▶ GIVEN RECORDS:
-*-
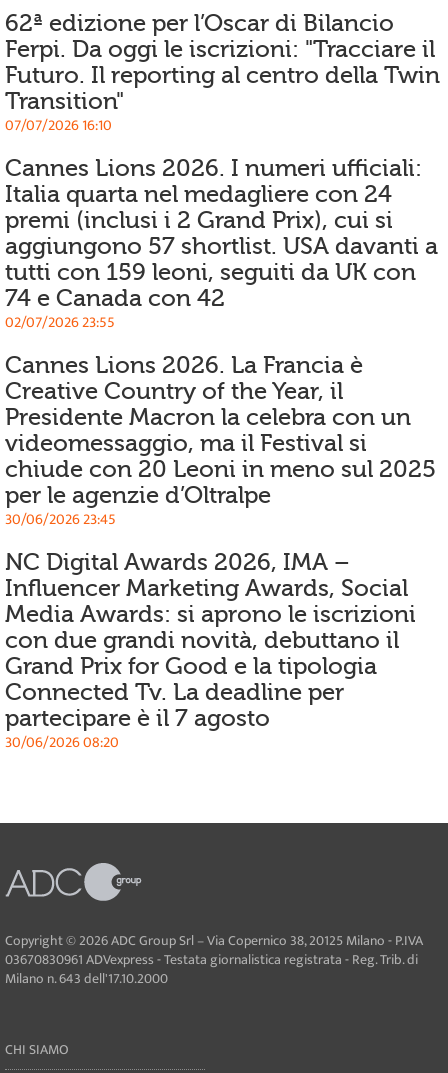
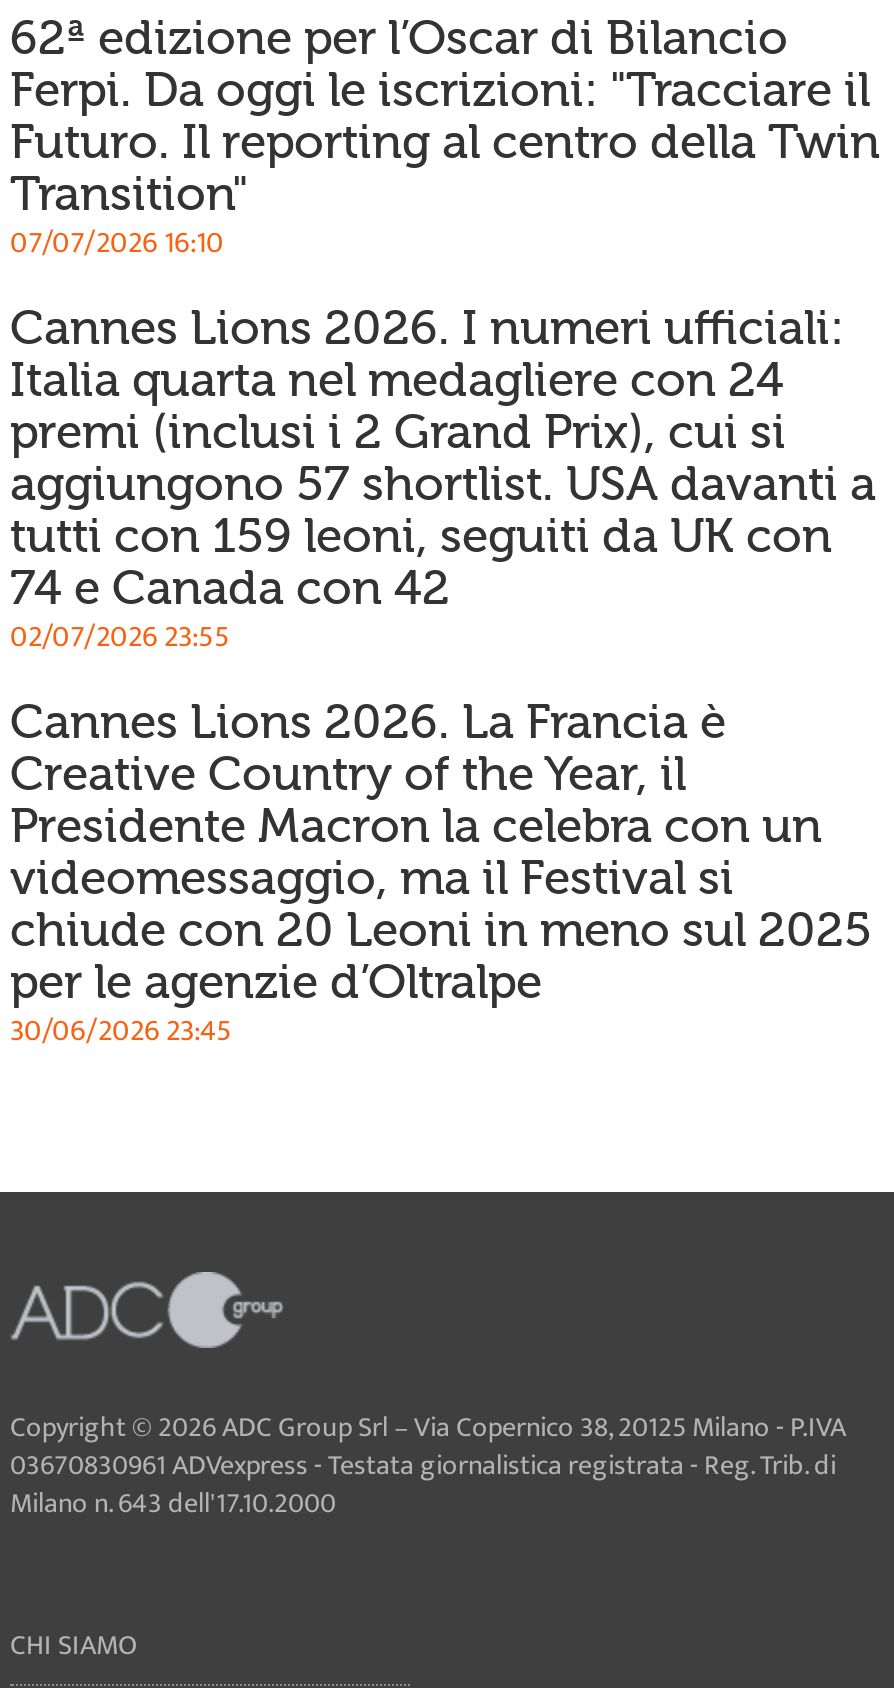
- NC Digital Awards 2026, IMA –
- Influencer Marketing Awards, Social
- Media Awards: si aprono le iscrizioni
- con due grandi novità, debuttano il
- Grand Prix for Good e la tipologia
- Connected Tv. La deadline per
- partecipare è il 7 agosto
- 30/06/2026 08:20
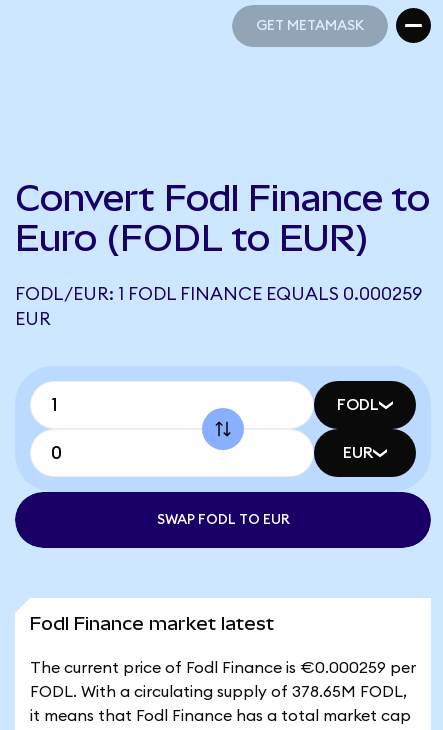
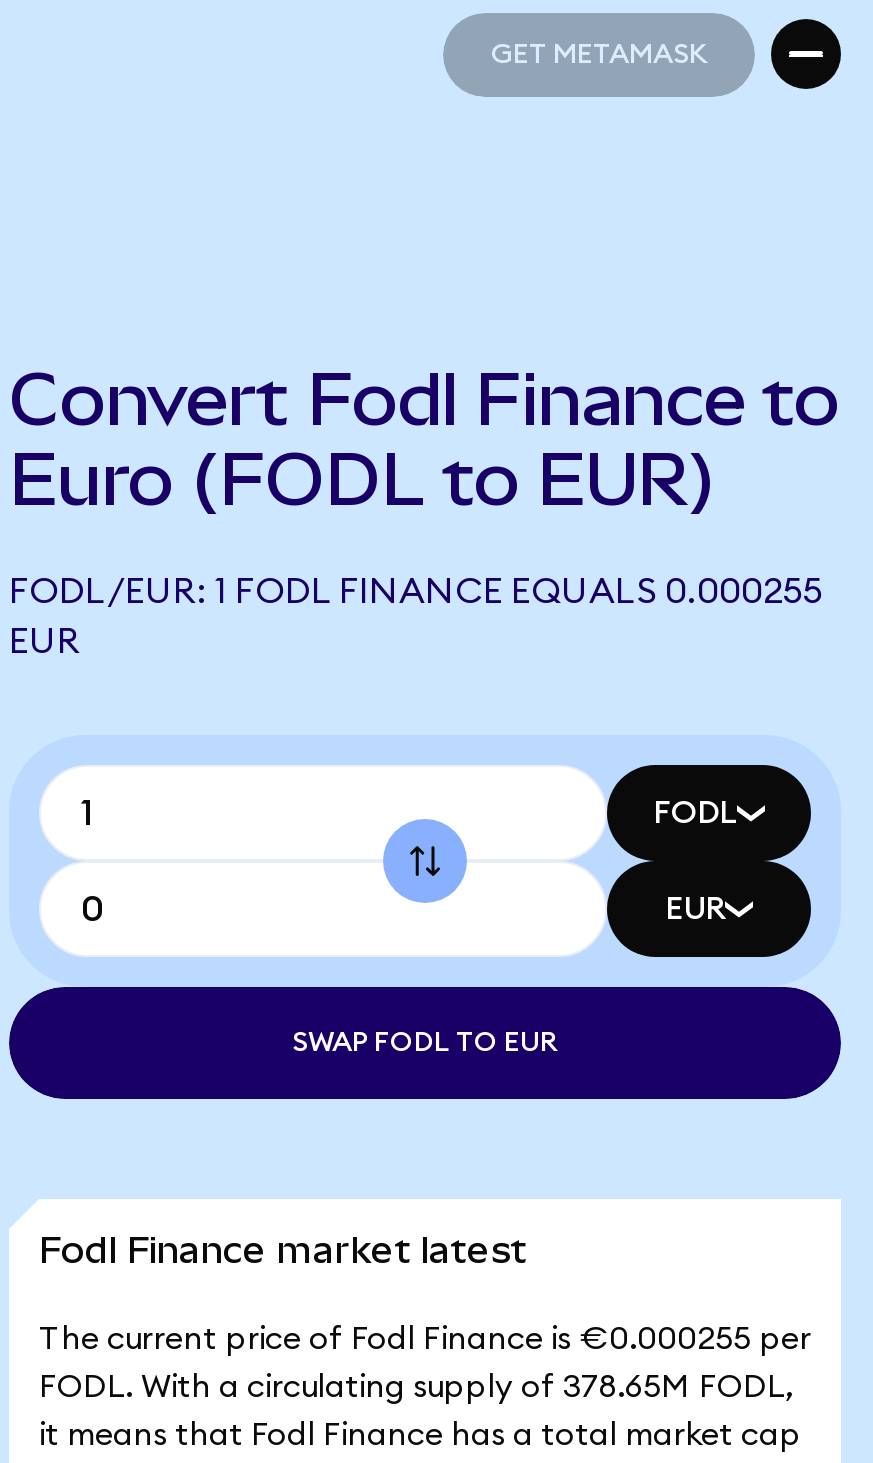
- FODL/EUR: 1 FODL FINANCE EQUALS 0.000259
+ FODL/EUR: 1 FODL FINANCE EQUALS 0.000255

- The current price of Fodl Finance is €0.000259 per
+ The current price of Fodl Finance is €0.000255 per
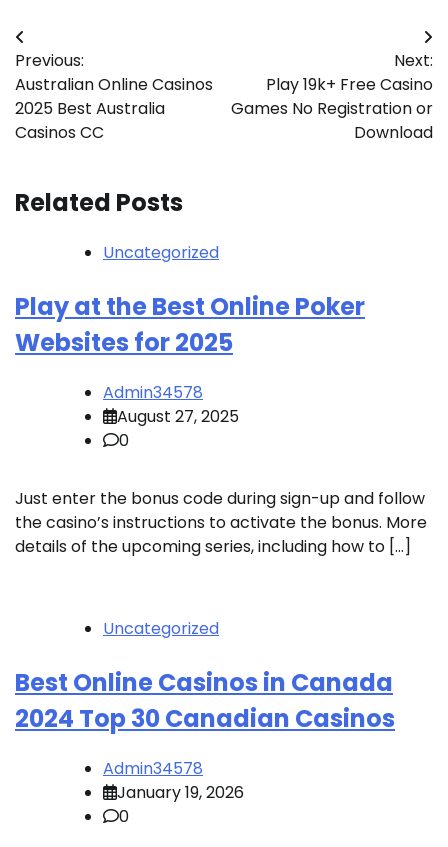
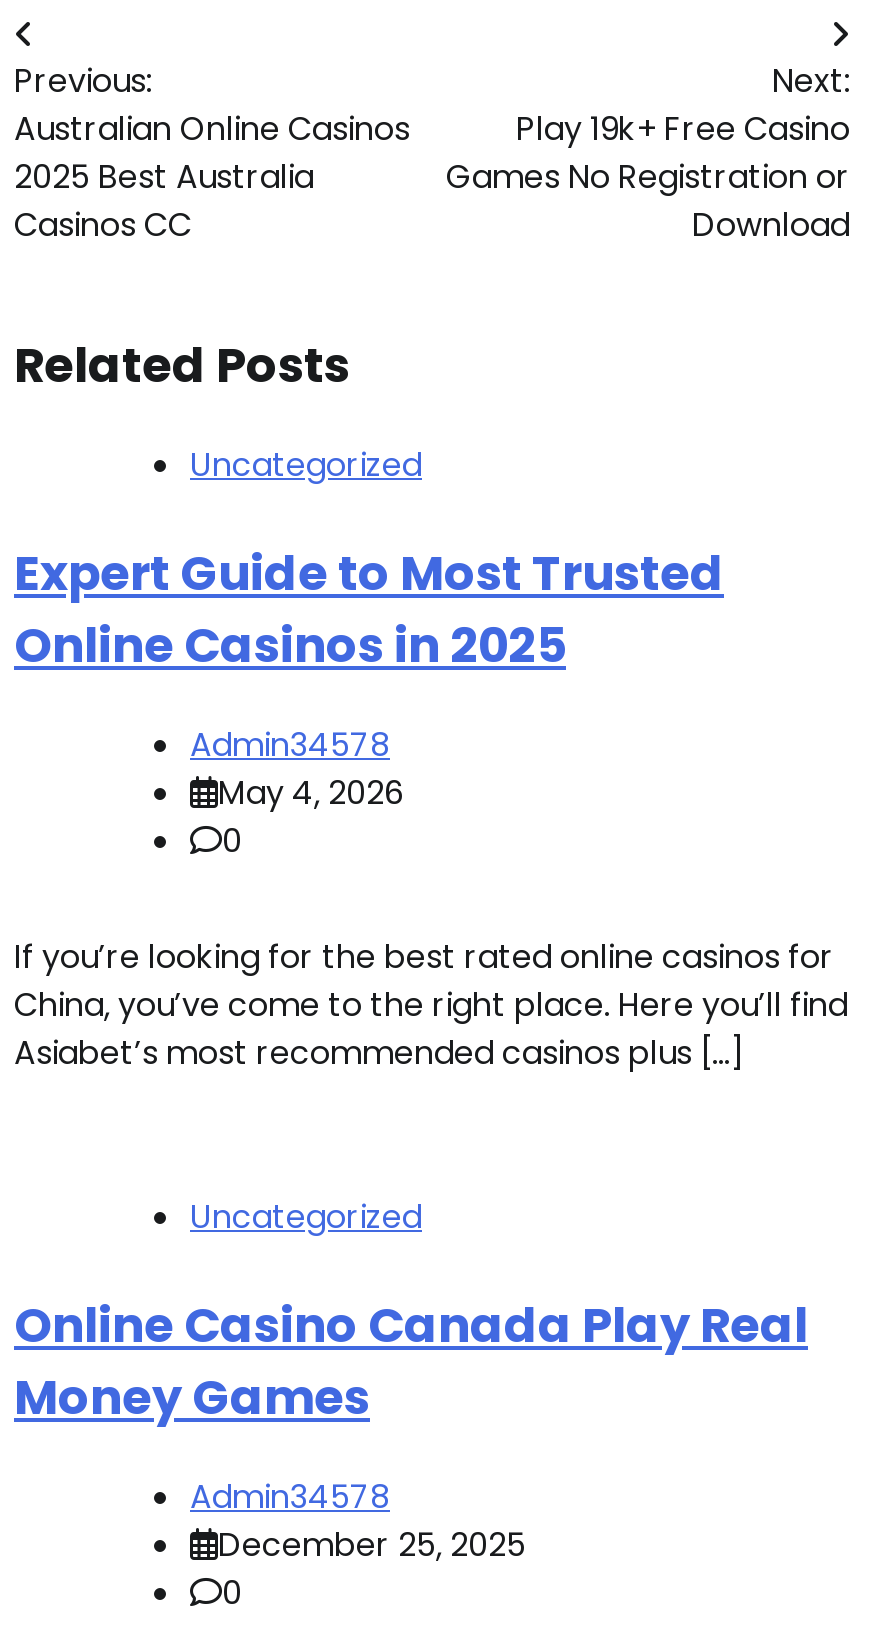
- Play at the Best Online Poker
- Websites for 2025
+ Expert Guide to Most Trusted
+ Online Casinos in 2025

- August 27, 2025
+ May 4, 2026

- Just enter the bonus code during sign-up and follow
- the casino’s instructions to activate the bonus. More
- details of the upcoming series, including how to […]
+ If you’re looking for the best rated online casinos for
+ China, you’ve come to the right place. Here you’ll find
+ Asiabet’s most recommended casinos plus […]

- Best Online Casinos in Canada
- 2024 Top 30 Canadian Casinos
+ Online Casino Canada Play Real
+ Money Games

- January 19, 2026
+ December 25, 2025
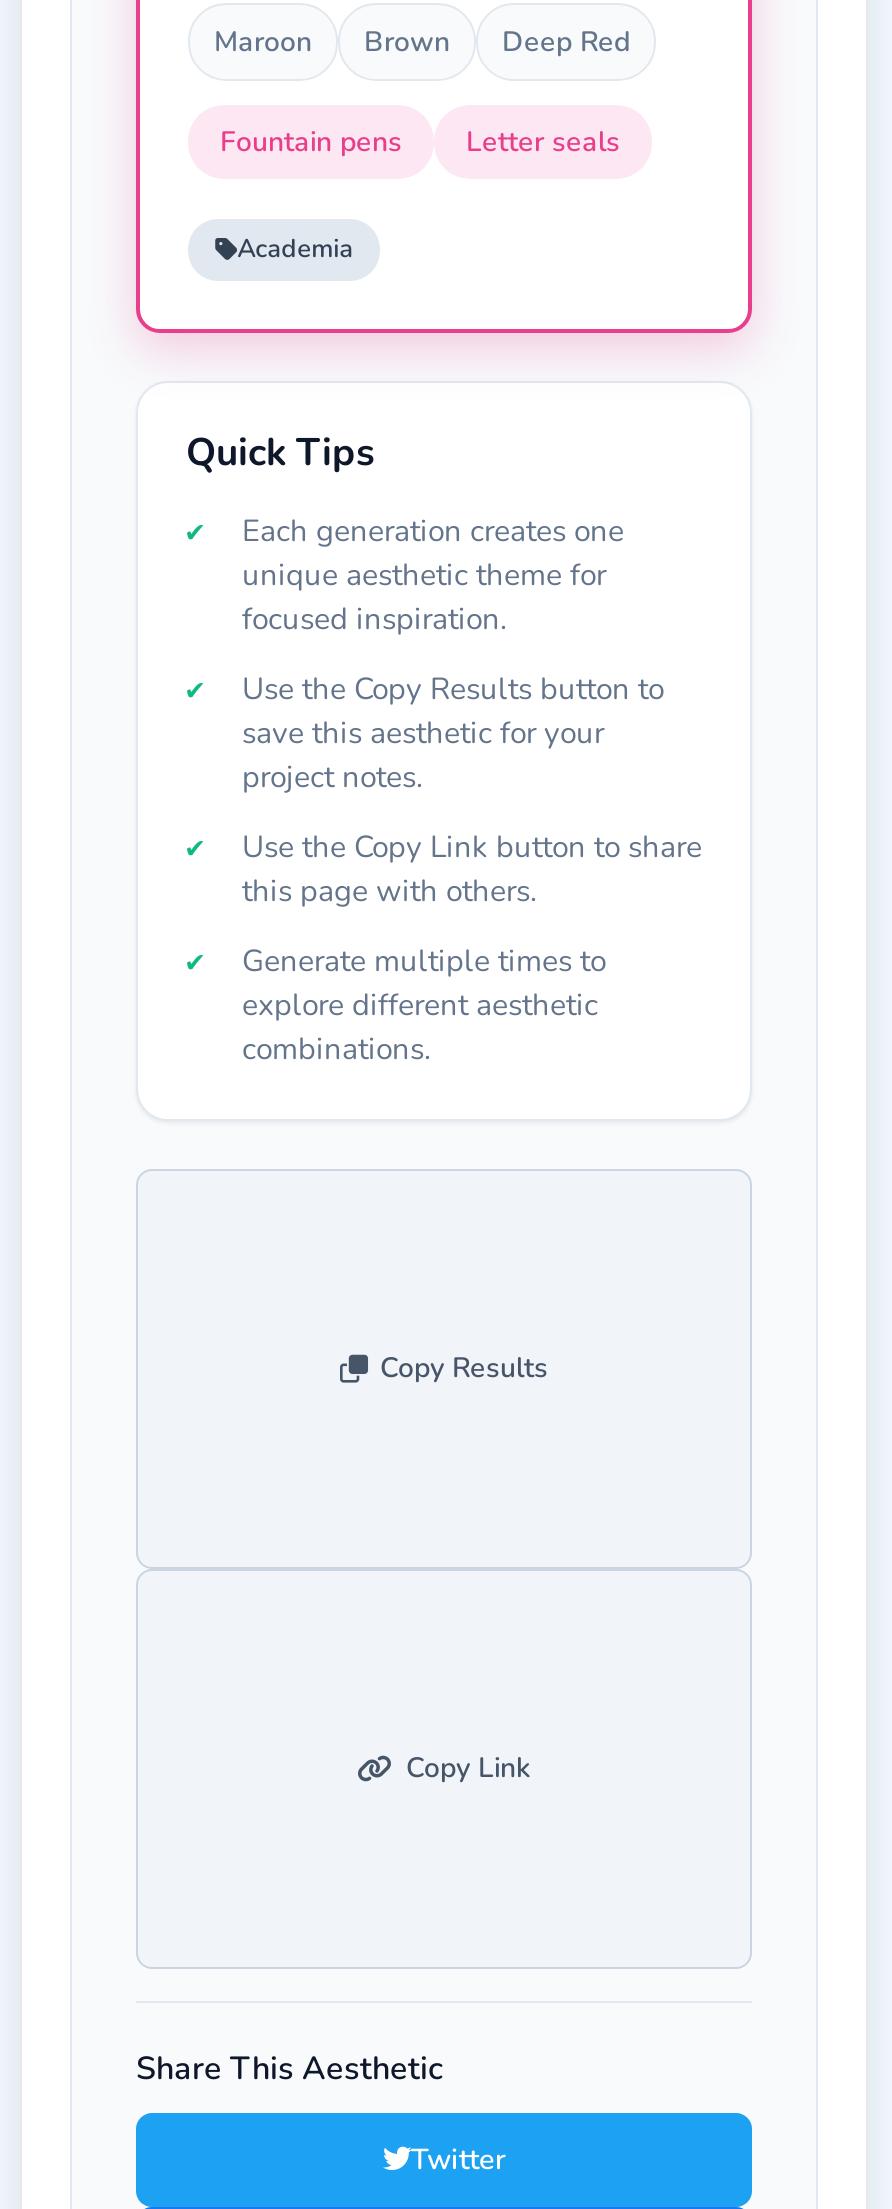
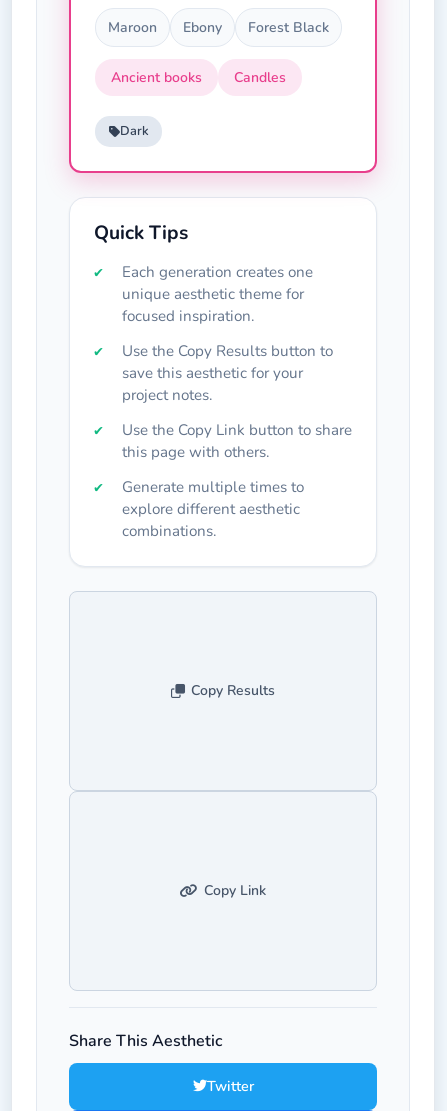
- Brown
- Deep Red
+ Ebony
+ Forest Black

- Fountain pens
- Letter seals
+ Ancient books
+ Candles

- Academia
+ Dark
-*-
▶ ABOUT THIS TASK:
None of the pictures should be copied, but every record above must be returned exactly.

▶ TASK RESULT:
- NC Digital Awards 2026, IMA –
- Influencer Marketing Awards, Social
- Media Awards: si aprono le iscrizioni
- con due grandi novità, debuttano il
- Grand Prix for Good e la tipologia
- Connected Tv. La deadline per
- partecipare è il 7 agosto
- 30/06/2026 08:20
- FODL/EUR: 1 FODL FINANCE EQUALS 0.000259
+ FODL/EUR: 1 FODL FINANCE EQUALS 0.000255

- The current price of Fodl Finance is €0.000259 per
+ The current price of Fodl Finance is €0.000255 per
- Play at the Best Online Poker
- Websites for 2025
+ Expert Guide to Most Trusted
+ Online Casinos in 2025

- August 27, 2025
+ May 4, 2026

- Just enter the bonus code during sign-up and follow
- the casino’s instructions to activate the bonus. More
- details of the upcoming series, including how to […]
+ If you’re looking for the best rated online casinos for
+ China, you’ve come to the right place. Here you’ll find
+ Asiabet’s most recommended casinos plus […]

- Best Online Casinos in Canada
- 2024 Top 30 Canadian Casinos
+ Online Casino Canada Play Real
+ Money Games

- January 19, 2026
+ December 25, 2025
- Brown
- Deep Red
+ Ebony
+ Forest Black

- Fountain pens
- Letter seals
+ Ancient books
+ Candles

- Academia
+ Dark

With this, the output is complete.